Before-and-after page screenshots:
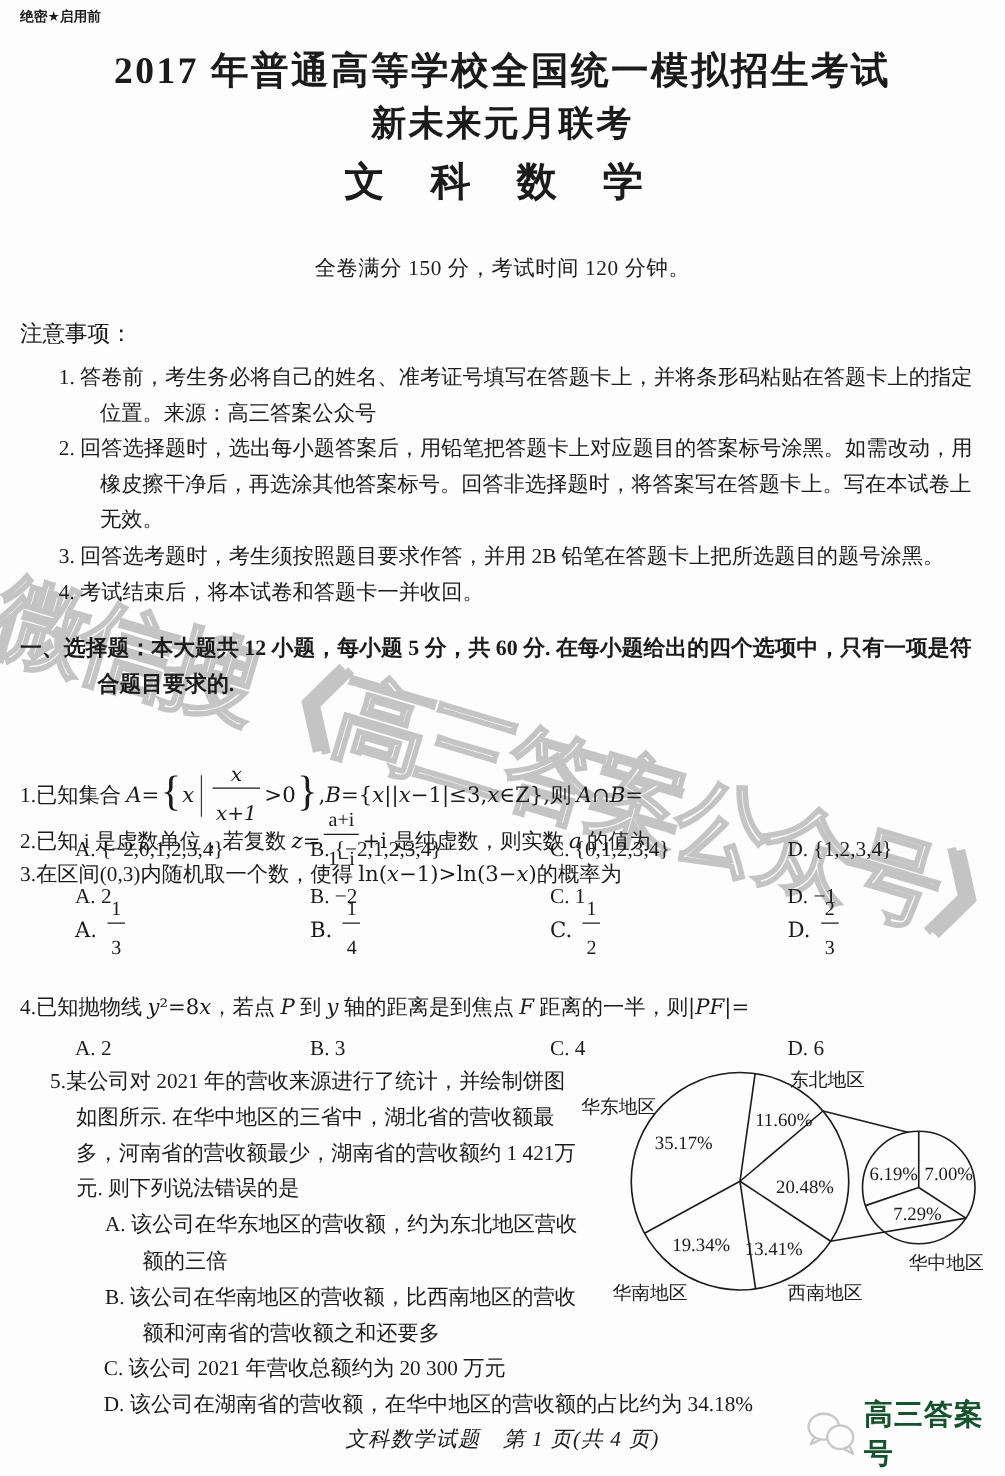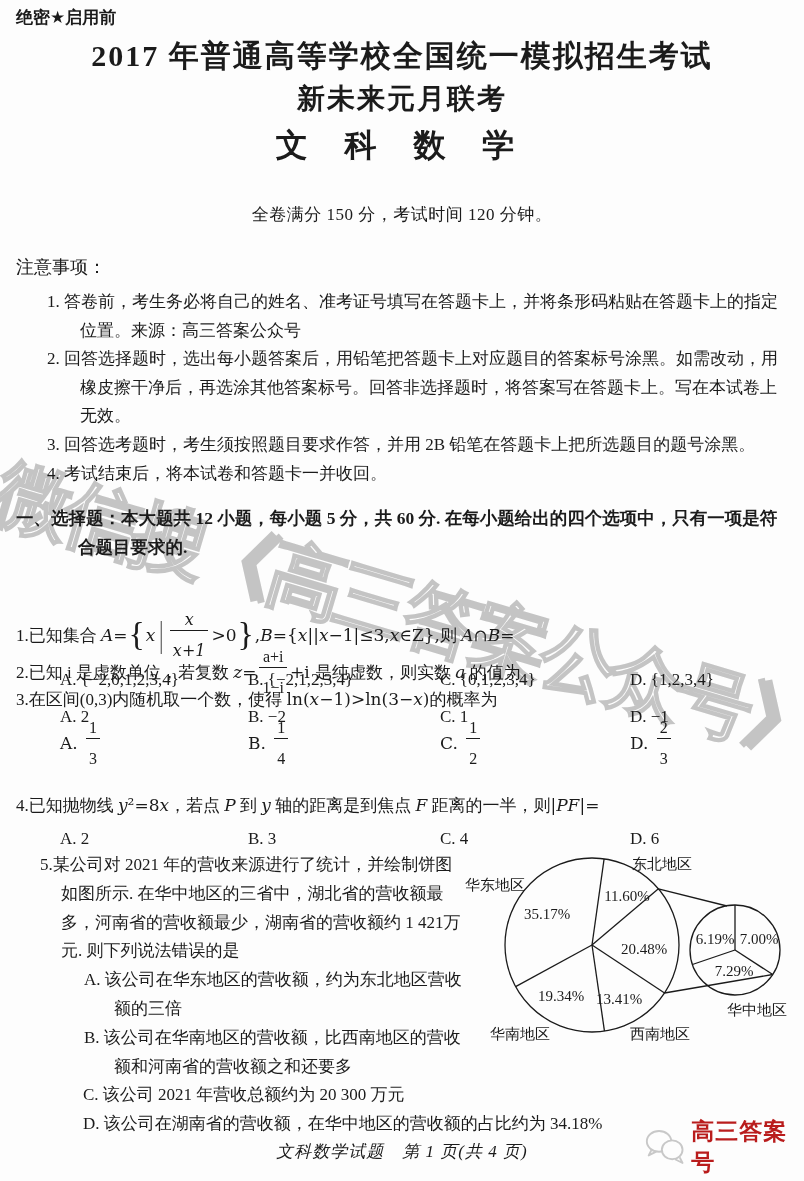--- a/index.html
+++ b/index.html
@@ -12,7 +12,7 @@
   .abs{position:absolute;}
   .center{left:0;right:0;text-align:center;}
 
-  .classification{left:16px;top:6px;font-weight:700;font-size:17px;}
+  .classification{left:16px;top:6px;font-weight:700;font-size:11px;}
   .title1{top:36px;font-size:30px;font-weight:600;letter-spacing:2px;}
   .title2{top:80px;font-size:28px;font-weight:600;letter-spacing:2px;}
   .subject{top:124px;font-size:32px;font-weight:800;letter-spacing:14px;}

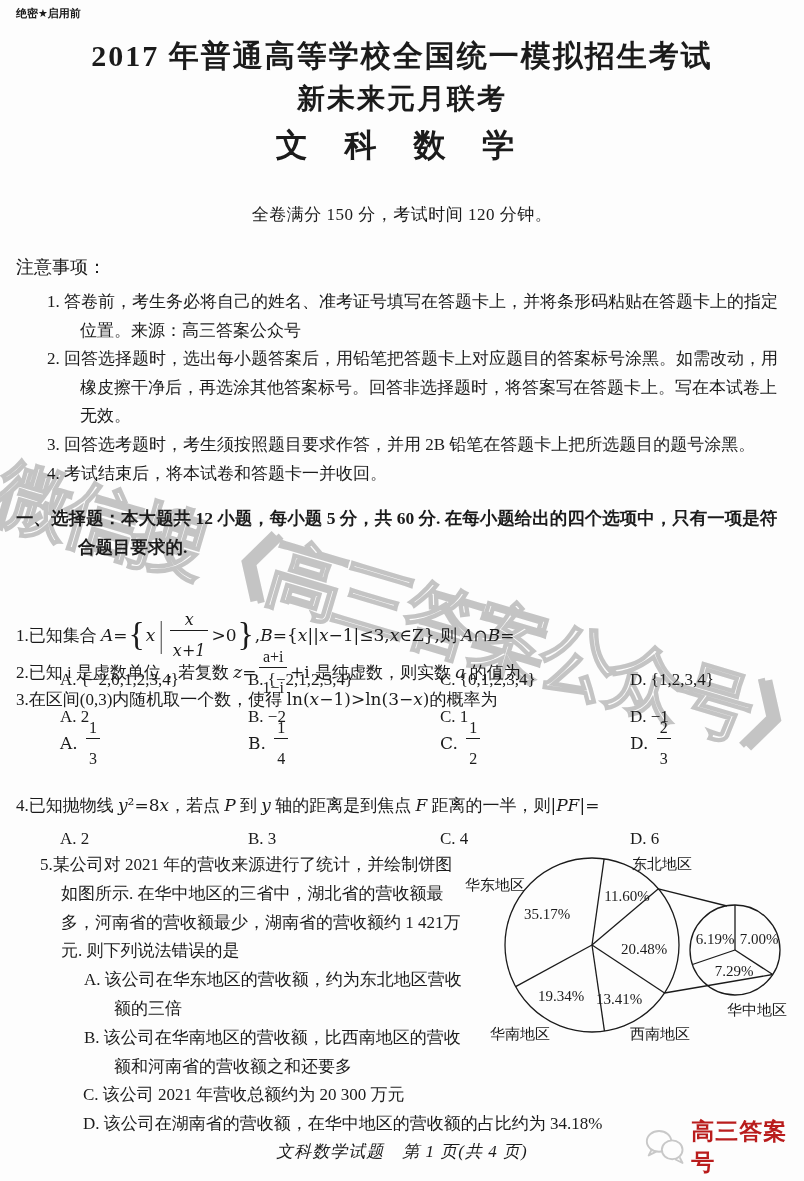--- a/index.html
+++ b/index.html
@@ -63,7 +63,7 @@
   .content{position:relative;z-index:1;}
 
   .logo{left:644px;top:1116px;display:flex;align-items:center;gap:4px;color:#bdbdbd;}
-  .logo-text{font-size:23px;font-weight:700;letter-spacing:1px;color:#b91c1c;}
+  .logo-text{font-size:23px;font-weight:700;letter-spacing:1px;color:#14532d;}
 </style>
 </head>
 <body>

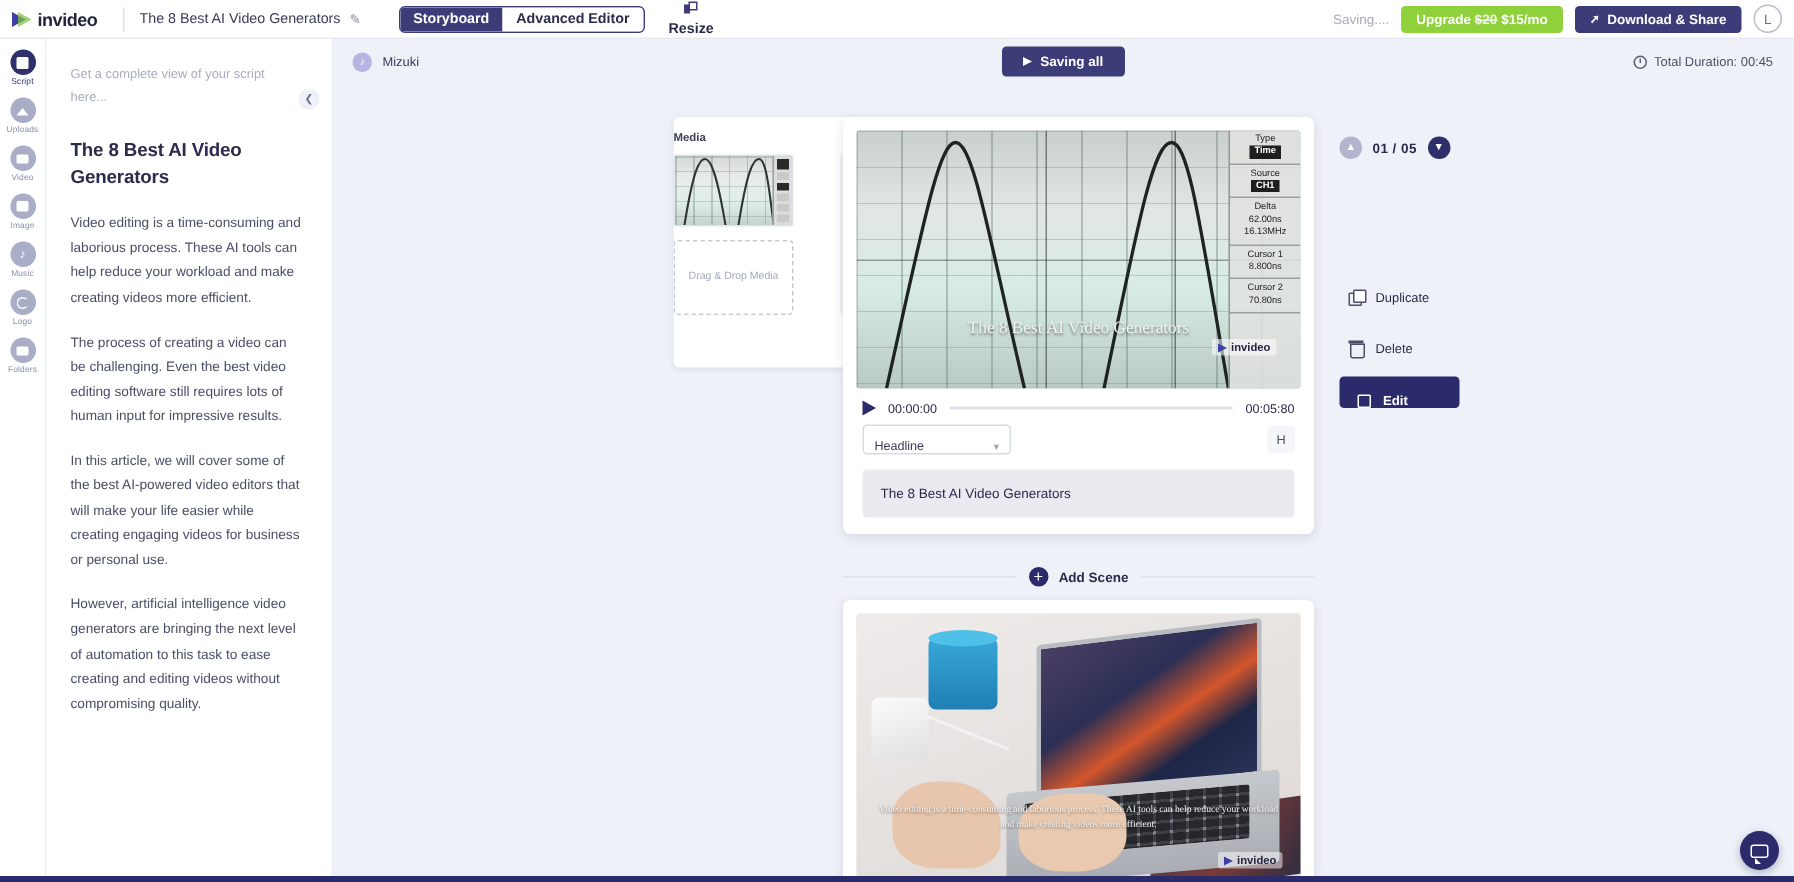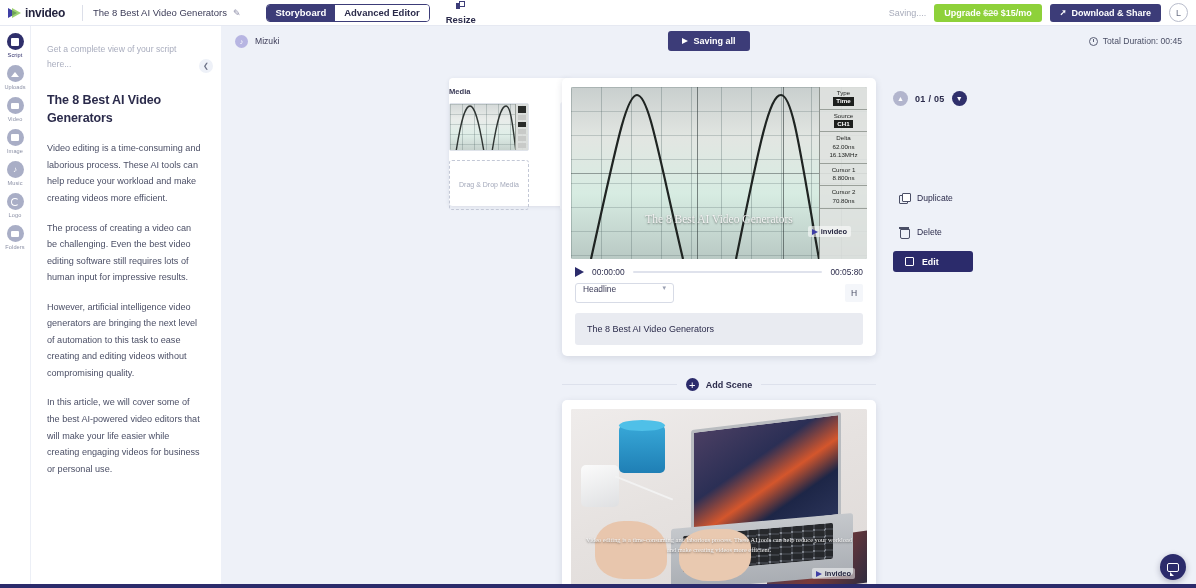--- a/index.html
+++ b/index.html
@@ -138,7 +138,7 @@
   
   .scene-row { position:relative; margin-top:22px; height:300px; }
   .media-panel {
-    position:absolute; left:228px; top:0; width:122px; height:128px;
+    position:absolute; left:228px; top:0; width:122px; height:167px;
     background:#fff; border-radius:4px; padding:9px 0;
     box-shadow:0 1px 4px rgba(40,45,80,.10);
   }

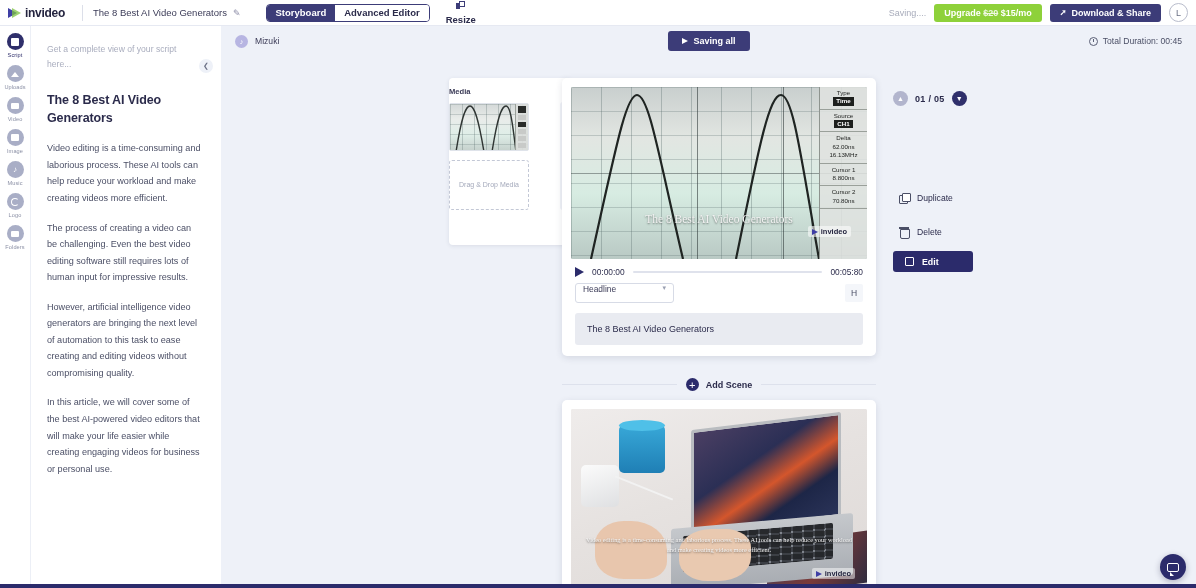--- a/index.html
+++ b/index.html
@@ -237,7 +237,7 @@
   .del-ic:after{content:"";position:absolute;left:0;top:0px;width:10px;height:1.5px;background:#4b4f66;}
   .edit-btn {
     margin-top:14px; width:80px; height:21px; background:#2b2b6b; color:#fff;
-    border-radius:3px; display:flex; align-items:center; gap:8px;
+    border-radius:3px; display:flex; align-items:flex-end; gap:8px;
     padding-left:12px; font-size:8.8px; font-weight:600; cursor:pointer;
   }
   .edit-ic { width:9px;height:9px;border:1.2px solid #fff;border-radius:1px; }

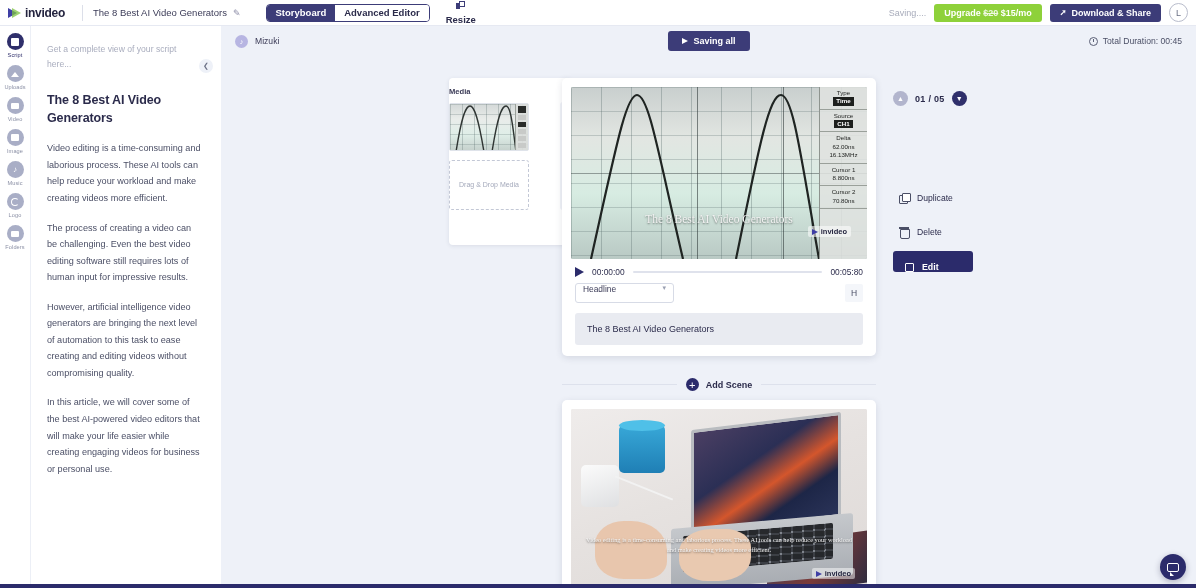--- a/index.html
+++ b/index.html
@@ -206,7 +206,7 @@
   .hl-row { display:flex; align-items:center; padding:0 4px; }
   .hl-select {
     width:99px; height:20px; border:1px solid #d7dbe6; border-radius:3px;
-    display:flex; align-items:flex-start; justify-content:space-between;
+    display:flex; align-items:flex-end; justify-content:space-between;
     padding:0 7px; font-size:8.4px; color:#3b3b57; cursor:pointer; background:#fff;
   }
   .chev { font-size:7px; color:#9aa0b2; }

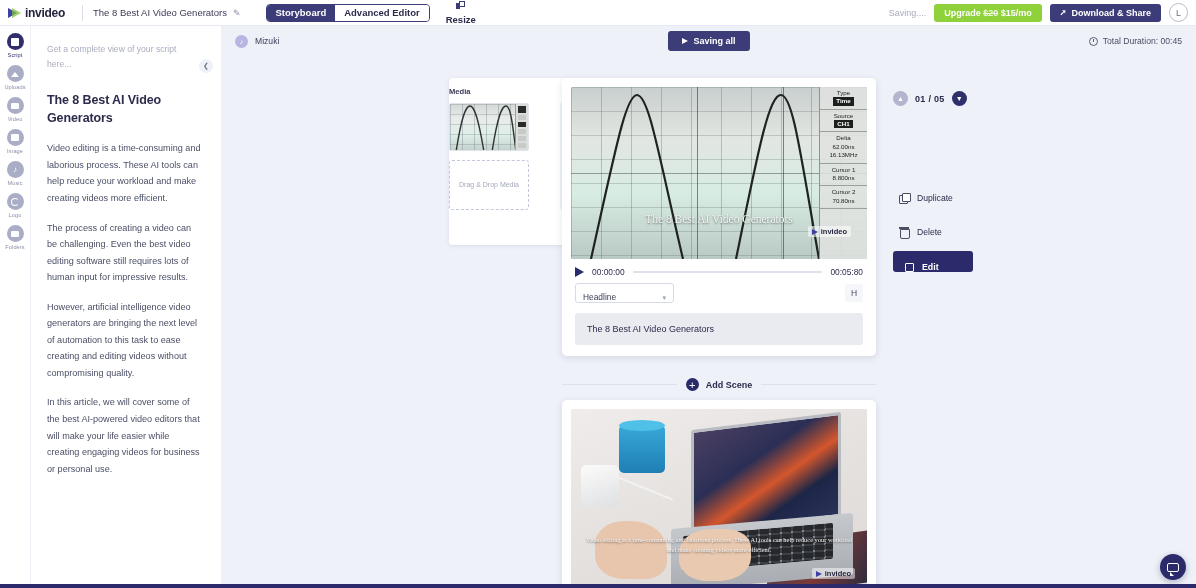--- a/index.html
+++ b/index.html
@@ -398,8 +398,8 @@
     <div class="script-title">The 8 Best AI Video Generators</div>
     <div class="script-p">Video editing is a time-consuming and laborious process. These AI tools can help reduce your workload and make creating videos more efficient.</div>
     <div class="script-p">The process of creating a video can be challenging. Even the best video editing software still requires lots of human input for impressive results.</div>
+    <div class="script-p">In this article, we will cover some of the best AI-powered video editors that will make your life easier while creating engaging videos for business or personal use.</div>
     <div class="script-p">However, artificial intelligence video generators are bringing the next level of automation to this task to ease creating and editing videos without compromising quality.</div>
-    <div class="script-p">In this article, we will cover some of the best AI-powered video editors that will make your life easier while creating engaging videos for business or personal use.</div>
   </div>
 
   <div class="main">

#### [EXERCISE]
Your reply should consist solely of the lines above, from the opening line through the line with "-237,7 +237,7 @@", reproduced exactly and without pictures.

#### [ANSWER SPACE]
--- a/index.html
+++ b/index.html
@@ -12,7 +12,7 @@
   .abs{position:absolute;}
   .center{left:0;right:0;text-align:center;}
 
-  .classification{left:16px;top:6px;font-weight:700;font-size:17px;}
+  .classification{left:16px;top:6px;font-weight:700;font-size:11px;}
   .title1{top:36px;font-size:30px;font-weight:600;letter-spacing:2px;}
   .title2{top:80px;font-size:28px;font-weight:600;letter-spacing:2px;}
   .subject{top:124px;font-size:32px;font-weight:800;letter-spacing:14px;}

--- a/index.html
+++ b/index.html
@@ -63,7 +63,7 @@
   .content{position:relative;z-index:1;}
 
   .logo{left:644px;top:1116px;display:flex;align-items:center;gap:4px;color:#bdbdbd;}
-  .logo-text{font-size:23px;font-weight:700;letter-spacing:1px;color:#b91c1c;}
+  .logo-text{font-size:23px;font-weight:700;letter-spacing:1px;color:#14532d;}
 </style>
 </head>
 <body>

--- a/index.html
+++ b/index.html
@@ -138,7 +138,7 @@
   
   .scene-row { position:relative; margin-top:22px; height:300px; }
   .media-panel {
-    position:absolute; left:228px; top:0; width:122px; height:128px;
+    position:absolute; left:228px; top:0; width:122px; height:167px;
     background:#fff; border-radius:4px; padding:9px 0;
     box-shadow:0 1px 4px rgba(40,45,80,.10);
   }

--- a/index.html
+++ b/index.html
@@ -237,7 +237,7 @@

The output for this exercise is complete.